Lightning and Potential Damage

The powerful force of lightning can ignite fires in buildings, damage electrical equipment, and electrocute humans and livestock. Typically, lightning enters a building by striking a metal object on the roof, directly striking the building, hitting a tree or structure (for example, a silo) that causes the strike to jump to a nearby building, or striking a power line or wire fence that provides a path into the structure. You can protect your farm or ranch structures by installing a lightning protection system, which will direct a strike away from your buildings and dissipate the strike in a safe manner.

Lightning Protection System Components

Barn Protection

(Source: Penn State Ag Safety & Health)

A lightning protection system consists of the following five parts: air terminals (lightning rods), conductors, ground connections (electrodes), bonding, and lightning arrestors.

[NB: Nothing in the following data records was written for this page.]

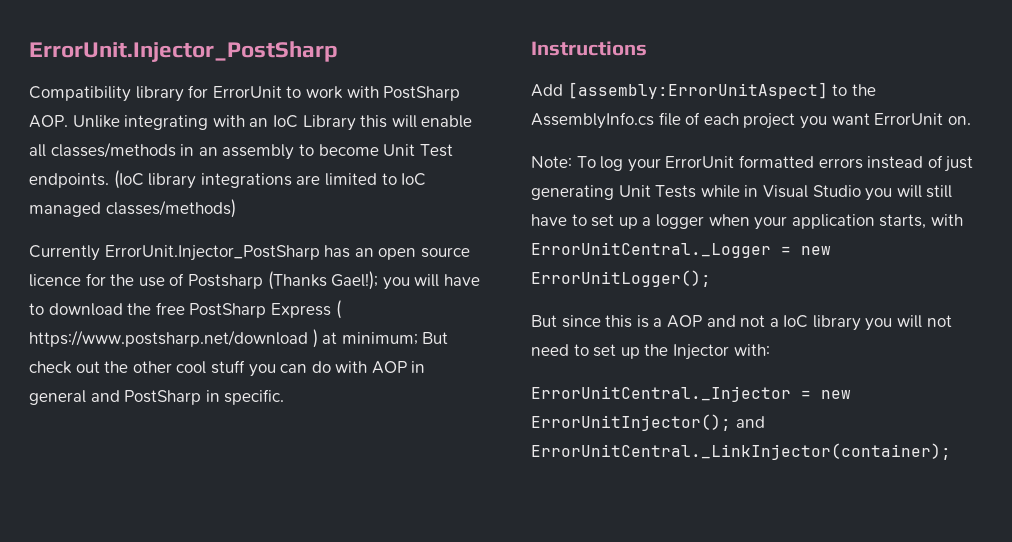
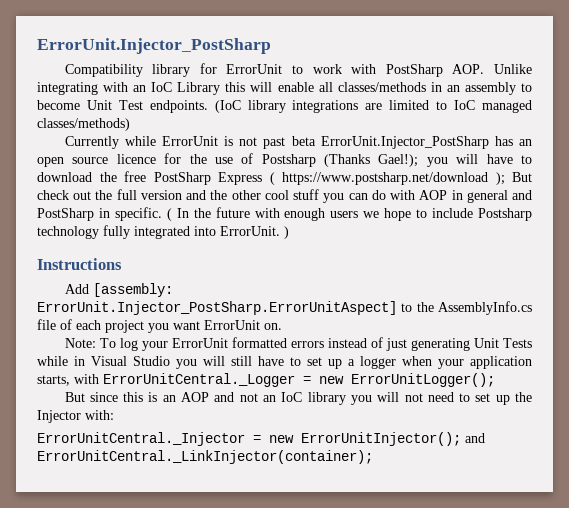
(100, 253) none -> [124,136,316,149] while ErrorUnit is not past beta
[312,329,418,348] ) at minimum; -> [495,172,505,185] );
(129, 367) none -> [116,189,228,200] full version and the
(285, 397) none -> [166,207,532,221] [37,225,289,239] ( In the future with enough users we hope to include Postsharp technology fully integrated into ErrorUnit. )
[567,82,828,99] [assembly:ErrorUnitAspect] -> [92,283,173,297] [37,301,397,315] [assembly: ErrorUnit.Injector_PostSharp.ErrorUnitAspect]
[653,318,663,327] a -> [162,395,176,402] an
[769,318,779,327] a -> [262,395,276,402] an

Air terminals. Air terminals, or lightning rods, are metal rods or tubes installed at every projecting high point of a building—such as the peak, a dormer, a flagpole, or a water tank—to intercept a lightning bolt. Solid copper rods should be a minimum of 3/8-inch in diameter, and solid aluminum rods should be a minimum of 1/2-inch in diameter. Rods should extend between 10 and 36 inches above the projecting object. Typically, rods are 10 to 24 inches long; extra support or a brace is needed for a rod that is more than 24 inches long. The most effective spacing is 20 feet apart for rods that are less than 24 inches long or 25 feet apart for rods that are between 24 and 36 inches long. Additionally, a rod should be located within 24 inches of the end of any building ridge or projecting object. Strategic placement of rods on a structure ensures that lightning will strike the rods rather than another part of the building.

Conductors. Conductors, which are copper or aluminum cables, provide the connection between the air terminals and the earth to direct the lightning strike deep into the earth where it can safely dissipate. Choose copper or aluminum rather than a combination of the two because galvanic or chemically corrosive action can occur between the two elements. Main conductors connect all of the lightning rods with the down conductors and then connect to the ground connections.

Ground connections. Ground connections, or electrodes, provide contact with the ground to safely dissipate the lightning charge. A minimum of two ground connections should be used for most buildings; additional ones may be needed for larger structures. The type of ground connection may depend on the conductivity of the soil in your area. Ground electrodes should be 1/2-inch diameter, 10-foot long copper-clad steel or solid copper rods driven at least 8 feet into the ground.

Bonding. Bonding involves branch conductors that protect against sideflashes by connecting metal objects (such as ventilation fans, water pipes, and so on) with the grounding system. Common grounding can eliminate lightning sideflashes. Grounding is achieved when all electrical systems, telephone systems, and underground metal piping are connected to the lightning protection system.

Lightning arrestors. Lightning arrestors provide protection against a strike entering your building through the electrical wiring system and thereby causing potential power surges that may result in severe damage to electrical devices. To provide the best possible protection, lightning arrestors should be installed on the building’s exterior where the electrical service enters the building or at the interior service entrance. 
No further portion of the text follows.